▶ [Try it] When you copy the data that follows, reproduce every word exactly and leave out the images.

User interface change data
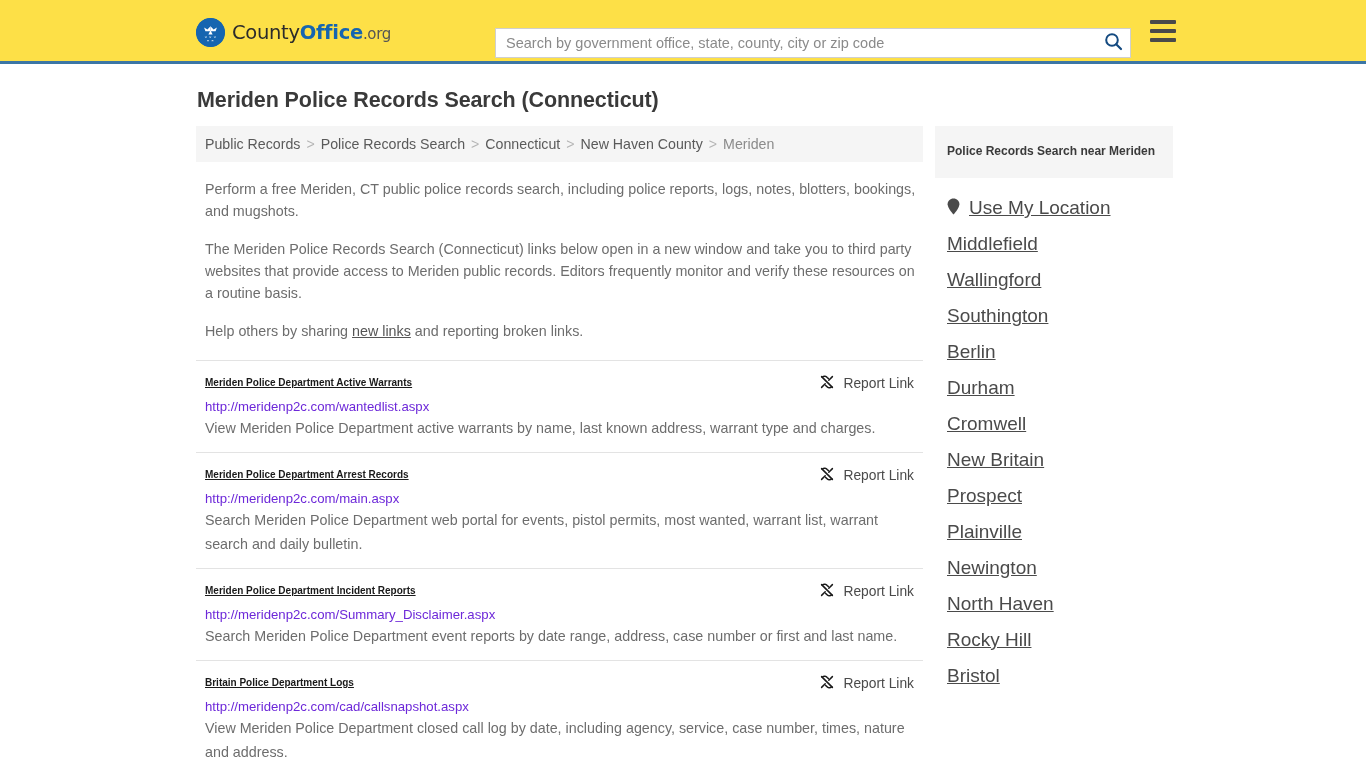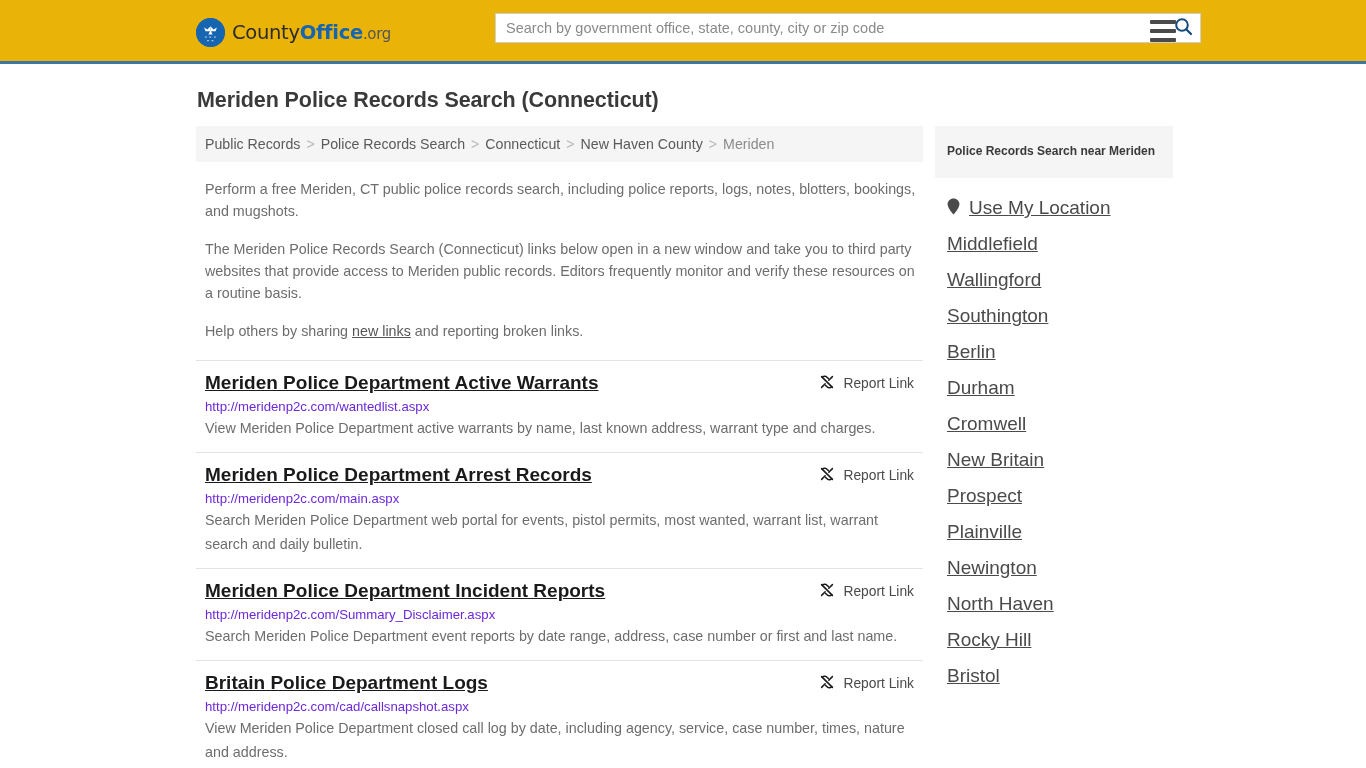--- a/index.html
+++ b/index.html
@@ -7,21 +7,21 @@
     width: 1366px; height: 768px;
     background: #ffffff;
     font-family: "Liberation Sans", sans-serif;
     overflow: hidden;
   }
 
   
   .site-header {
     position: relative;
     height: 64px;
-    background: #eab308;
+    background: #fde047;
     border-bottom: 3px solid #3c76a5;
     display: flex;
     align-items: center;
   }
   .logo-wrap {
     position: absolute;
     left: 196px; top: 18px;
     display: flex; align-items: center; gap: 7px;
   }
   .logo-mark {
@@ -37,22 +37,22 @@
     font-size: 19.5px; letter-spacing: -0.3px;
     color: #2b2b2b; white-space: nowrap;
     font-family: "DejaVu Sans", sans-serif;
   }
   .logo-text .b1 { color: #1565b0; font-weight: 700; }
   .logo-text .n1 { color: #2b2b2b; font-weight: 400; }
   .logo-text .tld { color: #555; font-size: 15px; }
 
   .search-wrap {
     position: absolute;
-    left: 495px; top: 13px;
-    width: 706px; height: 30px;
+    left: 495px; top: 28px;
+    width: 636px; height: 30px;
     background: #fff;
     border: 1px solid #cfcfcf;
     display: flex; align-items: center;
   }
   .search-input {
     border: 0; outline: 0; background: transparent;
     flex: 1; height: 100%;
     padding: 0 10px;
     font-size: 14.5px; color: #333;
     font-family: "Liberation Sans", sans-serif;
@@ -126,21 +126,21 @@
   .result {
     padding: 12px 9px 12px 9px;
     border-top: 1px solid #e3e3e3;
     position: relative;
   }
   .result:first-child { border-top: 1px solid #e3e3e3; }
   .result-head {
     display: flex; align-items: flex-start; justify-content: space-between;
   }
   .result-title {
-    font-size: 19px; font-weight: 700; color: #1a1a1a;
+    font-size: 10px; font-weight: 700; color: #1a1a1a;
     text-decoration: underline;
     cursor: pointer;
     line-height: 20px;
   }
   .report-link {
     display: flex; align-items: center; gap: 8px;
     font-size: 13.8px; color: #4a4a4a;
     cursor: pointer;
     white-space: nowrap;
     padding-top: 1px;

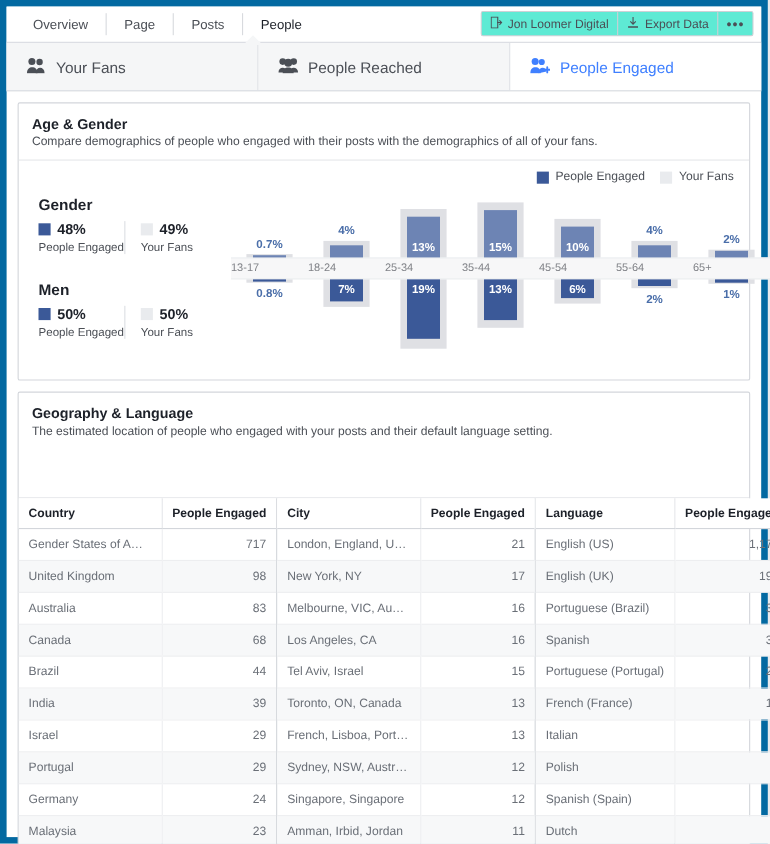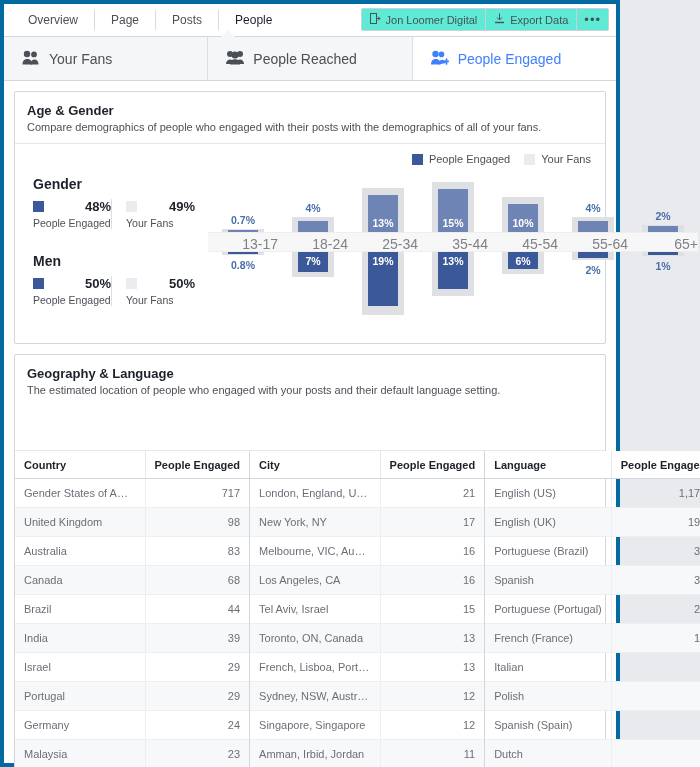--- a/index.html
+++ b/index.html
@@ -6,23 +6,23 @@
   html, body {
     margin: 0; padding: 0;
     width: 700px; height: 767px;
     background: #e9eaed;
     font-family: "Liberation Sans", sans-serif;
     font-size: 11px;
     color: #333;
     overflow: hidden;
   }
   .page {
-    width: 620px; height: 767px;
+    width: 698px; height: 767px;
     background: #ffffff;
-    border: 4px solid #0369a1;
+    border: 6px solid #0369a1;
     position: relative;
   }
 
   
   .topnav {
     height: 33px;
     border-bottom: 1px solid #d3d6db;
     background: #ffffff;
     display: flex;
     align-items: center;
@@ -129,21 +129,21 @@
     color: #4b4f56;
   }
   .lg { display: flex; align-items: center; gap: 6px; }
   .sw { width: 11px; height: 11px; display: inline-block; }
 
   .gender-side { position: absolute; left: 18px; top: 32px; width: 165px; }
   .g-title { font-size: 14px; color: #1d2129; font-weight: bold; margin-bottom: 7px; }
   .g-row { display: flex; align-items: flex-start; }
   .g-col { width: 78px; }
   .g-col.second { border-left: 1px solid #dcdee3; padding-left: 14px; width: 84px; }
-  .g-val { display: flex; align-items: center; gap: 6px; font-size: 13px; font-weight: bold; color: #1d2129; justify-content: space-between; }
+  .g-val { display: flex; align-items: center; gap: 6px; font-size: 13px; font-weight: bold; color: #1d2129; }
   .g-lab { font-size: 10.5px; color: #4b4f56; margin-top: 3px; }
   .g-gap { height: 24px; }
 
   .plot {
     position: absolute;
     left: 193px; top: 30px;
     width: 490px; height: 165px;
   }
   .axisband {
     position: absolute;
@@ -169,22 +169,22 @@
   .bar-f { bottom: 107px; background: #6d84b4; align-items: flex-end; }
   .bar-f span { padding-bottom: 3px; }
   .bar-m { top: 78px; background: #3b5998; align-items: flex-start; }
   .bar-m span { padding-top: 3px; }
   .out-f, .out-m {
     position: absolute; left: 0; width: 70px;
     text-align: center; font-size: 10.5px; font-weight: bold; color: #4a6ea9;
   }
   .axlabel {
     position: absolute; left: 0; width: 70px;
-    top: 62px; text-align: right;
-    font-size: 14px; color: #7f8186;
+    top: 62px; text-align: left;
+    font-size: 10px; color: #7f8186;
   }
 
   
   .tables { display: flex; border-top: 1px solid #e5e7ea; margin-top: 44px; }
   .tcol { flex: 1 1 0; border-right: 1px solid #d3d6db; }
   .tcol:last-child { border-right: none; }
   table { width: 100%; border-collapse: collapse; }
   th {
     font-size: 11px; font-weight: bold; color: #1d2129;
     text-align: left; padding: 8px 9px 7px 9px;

▶ [Output for this exercise]
--- a/index.html
+++ b/index.html
@@ -7,21 +7,21 @@
     width: 1366px; height: 768px;
     background: #ffffff;
     font-family: "Liberation Sans", sans-serif;
     overflow: hidden;
   }
 
   
   .site-header {
     position: relative;
     height: 64px;
-    background: #eab308;
+    background: #fde047;
     border-bottom: 3px solid #3c76a5;
     display: flex;
     align-items: center;
   }
   .logo-wrap {
     position: absolute;
     left: 196px; top: 18px;
     display: flex; align-items: center; gap: 7px;
   }
   .logo-mark {
@@ -37,22 +37,22 @@
     font-size: 19.5px; letter-spacing: -0.3px;
     color: #2b2b2b; white-space: nowrap;
     font-family: "DejaVu Sans", sans-serif;
   }
   .logo-text .b1 { color: #1565b0; font-weight: 700; }
   .logo-text .n1 { color: #2b2b2b; font-weight: 400; }
   .logo-text .tld { color: #555; font-size: 15px; }
 
   .search-wrap {
     position: absolute;
-    left: 495px; top: 13px;
-    width: 706px; height: 30px;
+    left: 495px; top: 28px;
+    width: 636px; height: 30px;
     background: #fff;
     border: 1px solid #cfcfcf;
     display: flex; align-items: center;
   }
   .search-input {
     border: 0; outline: 0; background: transparent;
     flex: 1; height: 100%;
     padding: 0 10px;
     font-size: 14.5px; color: #333;
     font-family: "Liberation Sans", sans-serif;
@@ -126,21 +126,21 @@
   .result {
     padding: 12px 9px 12px 9px;
     border-top: 1px solid #e3e3e3;
     position: relative;
   }
   .result:first-child { border-top: 1px solid #e3e3e3; }
   .result-head {
     display: flex; align-items: flex-start; justify-content: space-between;
   }
   .result-title {
-    font-size: 19px; font-weight: 700; color: #1a1a1a;
+    font-size: 10px; font-weight: 700; color: #1a1a1a;
     text-decoration: underline;
     cursor: pointer;
     line-height: 20px;
   }
   .report-link {
     display: flex; align-items: center; gap: 8px;
     font-size: 13.8px; color: #4a4a4a;
     cursor: pointer;
     white-space: nowrap;
     padding-top: 1px;

--- a/index.html
+++ b/index.html
@@ -6,23 +6,23 @@
   html, body {
     margin: 0; padding: 0;
     width: 700px; height: 767px;
     background: #e9eaed;
     font-family: "Liberation Sans", sans-serif;
     font-size: 11px;
     color: #333;
     overflow: hidden;
   }
   .page {
-    width: 620px; height: 767px;
+    width: 698px; height: 767px;
     background: #ffffff;
-    border: 4px solid #0369a1;
+    border: 6px solid #0369a1;
     position: relative;
   }
 
   
   .topnav {
     height: 33px;
     border-bottom: 1px solid #d3d6db;
     background: #ffffff;
     display: flex;
     align-items: center;
@@ -129,21 +129,21 @@
     color: #4b4f56;
   }
   .lg { display: flex; align-items: center; gap: 6px; }
   .sw { width: 11px; height: 11px; display: inline-block; }
 
   .gender-side { position: absolute; left: 18px; top: 32px; width: 165px; }
   .g-title { font-size: 14px; color: #1d2129; font-weight: bold; margin-bottom: 7px; }
   .g-row { display: flex; align-items: flex-start; }
   .g-col { width: 78px; }
   .g-col.second { border-left: 1px solid #dcdee3; padding-left: 14px; width: 84px; }
-  .g-val { display: flex; align-items: center; gap: 6px; font-size: 13px; font-weight: bold; color: #1d2129; justify-content: space-between; }
+  .g-val { display: flex; align-items: center; gap: 6px; font-size: 13px; font-weight: bold; color: #1d2129; }
   .g-lab { font-size: 10.5px; color: #4b4f56; margin-top: 3px; }
   .g-gap { height: 24px; }
 
   .plot {
     position: absolute;
     left: 193px; top: 30px;
     width: 490px; height: 165px;
   }
   .axisband {
     position: absolute;
@@ -169,22 +169,22 @@
   .bar-f { bottom: 107px; background: #6d84b4; align-items: flex-end; }
   .bar-f span { padding-bottom: 3px; }
   .bar-m { top: 78px; background: #3b5998; align-items: flex-start; }
   .bar-m span { padding-top: 3px; }
   .out-f, .out-m {
     position: absolute; left: 0; width: 70px;
     text-align: center; font-size: 10.5px; font-weight: bold; color: #4a6ea9;
   }
   .axlabel {
     position: absolute; left: 0; width: 70px;
-    top: 62px; text-align: right;
-    font-size: 14px; color: #7f8186;
+    top: 62px; text-align: left;
+    font-size: 10px; color: #7f8186;
   }
 
   
   .tables { display: flex; border-top: 1px solid #e5e7ea; margin-top: 44px; }
   .tcol { flex: 1 1 0; border-right: 1px solid #d3d6db; }
   .tcol:last-child { border-right: none; }
   table { width: 100%; border-collapse: collapse; }
   th {
     font-size: 11px; font-weight: bold; color: #1d2129;
     text-align: left; padding: 8px 9px 7px 9px;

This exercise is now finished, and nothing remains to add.